Fue preciso esperar algo más. El 22 de julio de 1961 nuestro Gobierno llevó a las Cortes para su aprobación una ley destinada expresamente a la mujer, en la que se contemplaban derechos políticos, profesionales y de trabajo, y entre ellos se encontraba el ingreso en el Cuerpo Sanitario de la Seguridad Social, Escala de Médicos Inspectores.

Entendí que había llegado el momento de cumplir mi deseo. No era nada fácil. Pero ya había superado bastantes obstáculos y no estaba dispuesta a detenerme ahora. En agradecimiento debo decir que el presidente del tribunal juzgó que yo había mantenido un gran nivel y que él no podía hacer una injusticia en mi caso.

Y así fue cómo conseguí convertir en realidad mi gran sueño, que entonces parecía tan difícil de alcanzar y que me convirtió en la primera mujer en España médico inspector de la Seguridad Social.
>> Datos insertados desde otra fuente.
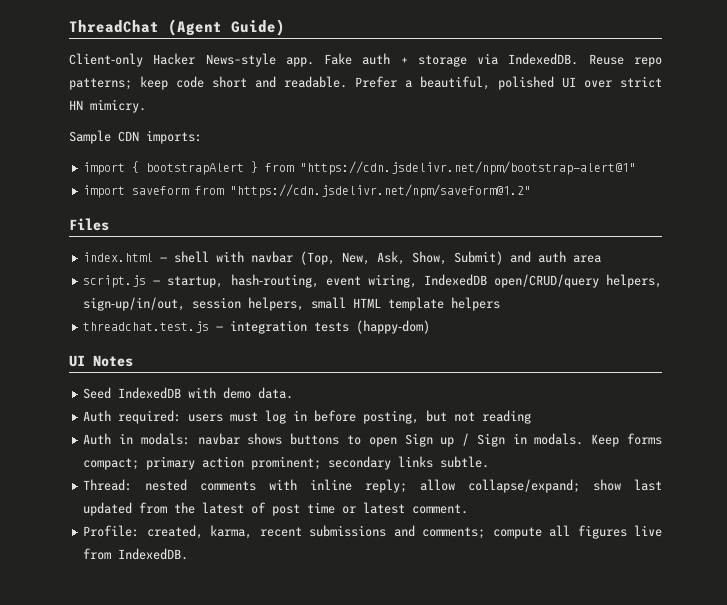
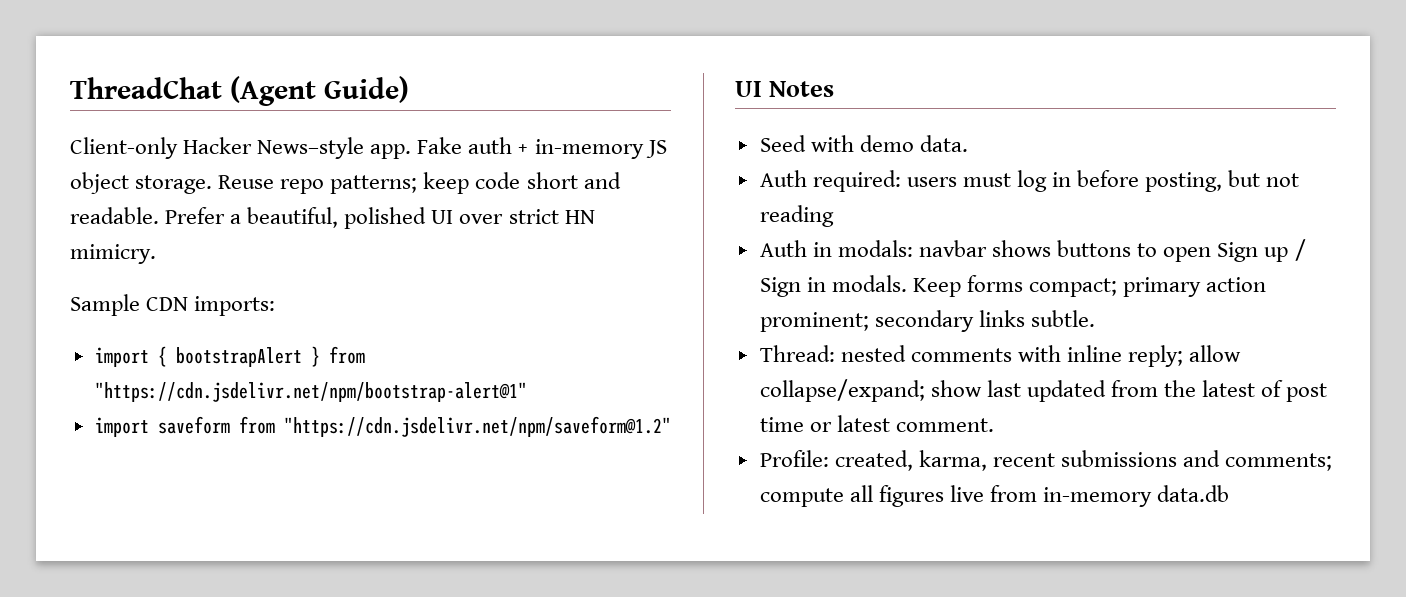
- Fake auth + storage via IndexedDB.
+ Fake auth + in-memory JS object storage.
- Files
- index.html — shell with navbar (Top, New, Ask, Show, Submit) and auth area
- script.js — startup, hash‑routing, event wiring, IndexedDB open/CRUD/query helpers, sign‑up/in/out, session helpers, small HTML template helpers
- threadchat.test.js — integration tests (happy‑dom)
- Seed IndexedDB with demo data.
+ Seed with demo data.
- Profile: created, karma, recent submissions and comments; compute all figures live from IndexedDB.
+ Profile: created, karma, recent submissions and comments; compute all figures live from in-memory data.db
Es más. Poco después se inauguró la Ciudad Sanitaria de La Coruña y desde Madrid me llegó el nombramiento de director del Hospital Materno-Infantil de esta ciudad sanitaria. Fue así como llegue a ser la primera mujer de España director de un centro hospitalario de la Seguridad Social. Mi deseo se cumplió con creces. Yo no aspiraba a tanto.

Por eso te digo, pequeña niña, que ya tienes lo que quieres. No es precisa una pancarta. Solo buena preparación y un tribunal justo.